◆ **Work to complete**:
Leaving the pictures aside, transcribe every line below exactly.

*** Data extract ***

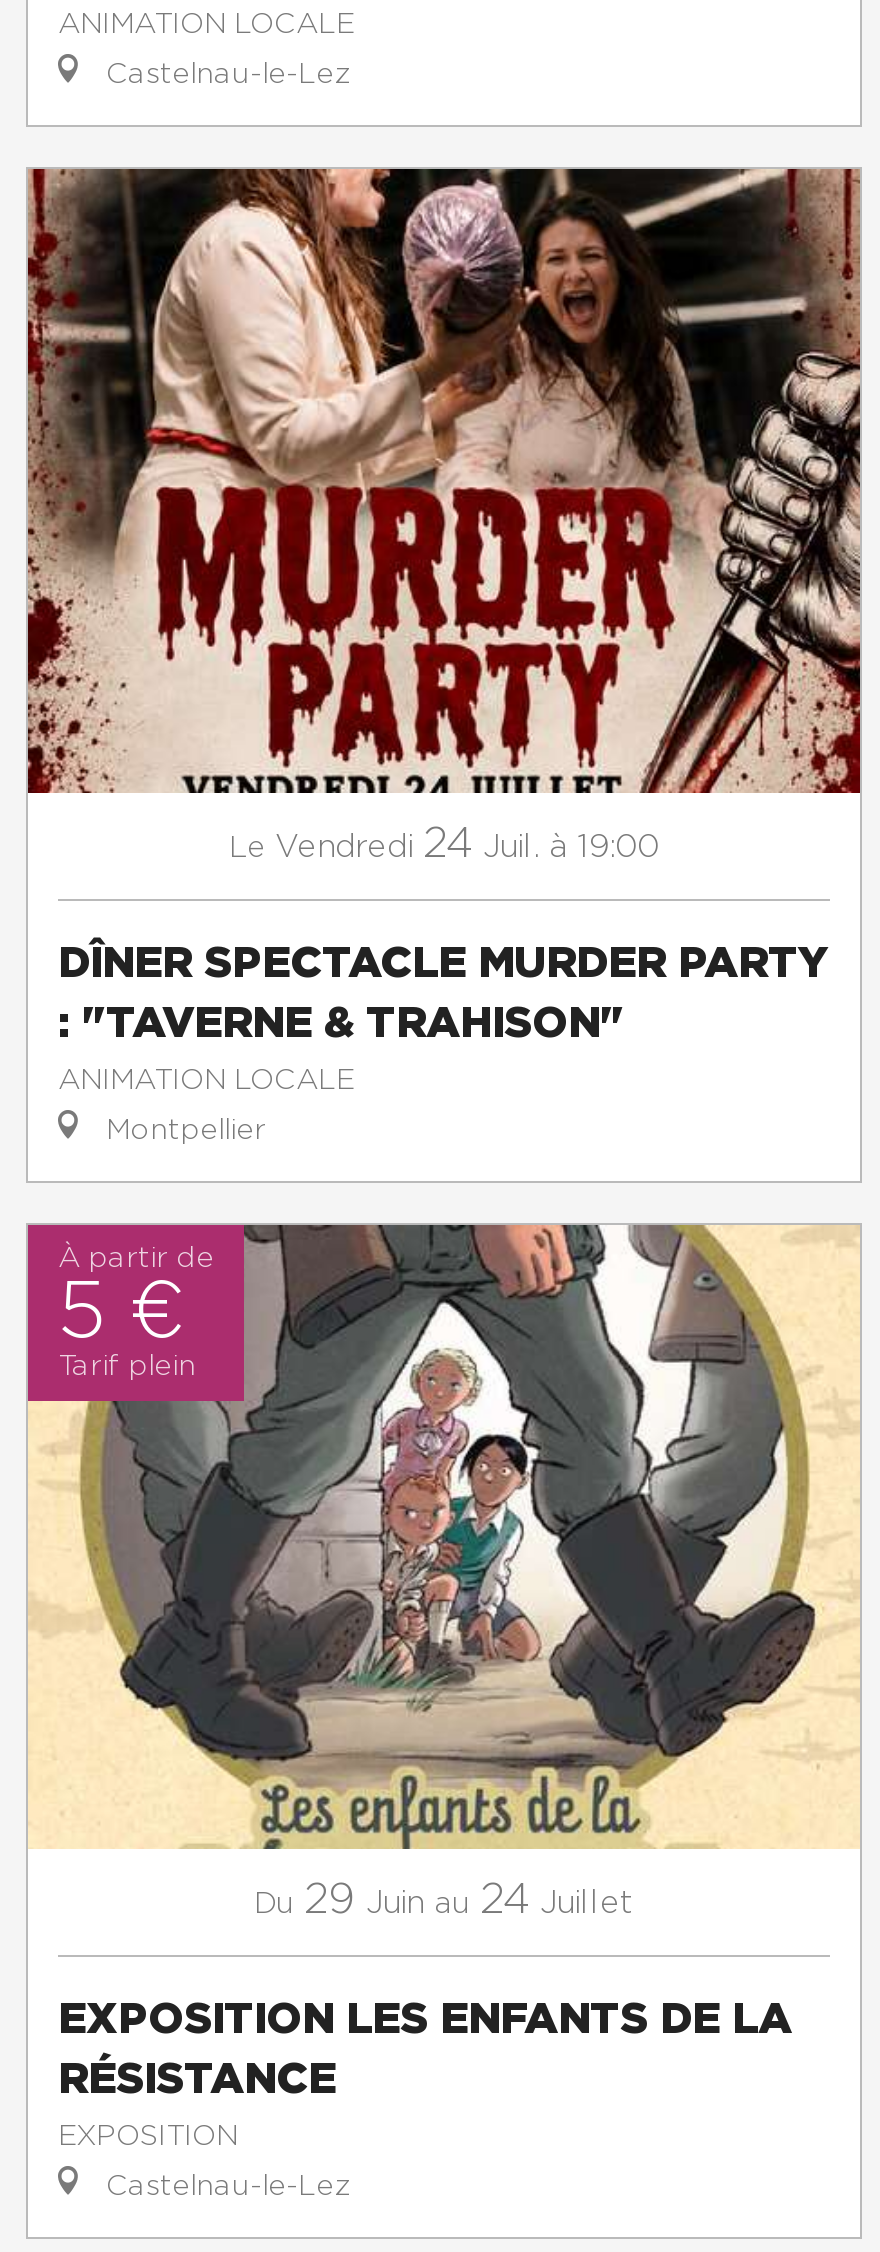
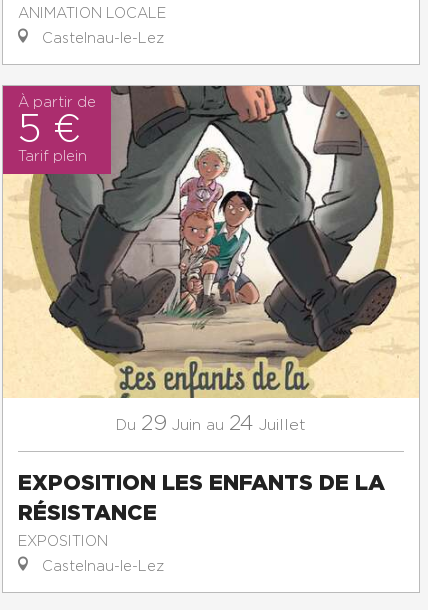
- [image]
- Le Vendredi 24 Juil. à 19:00
- DÎNER SPECTACLE MURDER PARTY
- : "TAVERNE & TRAHISON"
- ANIMATION LOCALE
- Montpellier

*** End of Data extract ***

◆ **The completed task**:
- [image]
- Le Vendredi 24 Juil. à 19:00
- DÎNER SPECTACLE MURDER PARTY
- : "TAVERNE & TRAHISON"
- ANIMATION LOCALE
- Montpellier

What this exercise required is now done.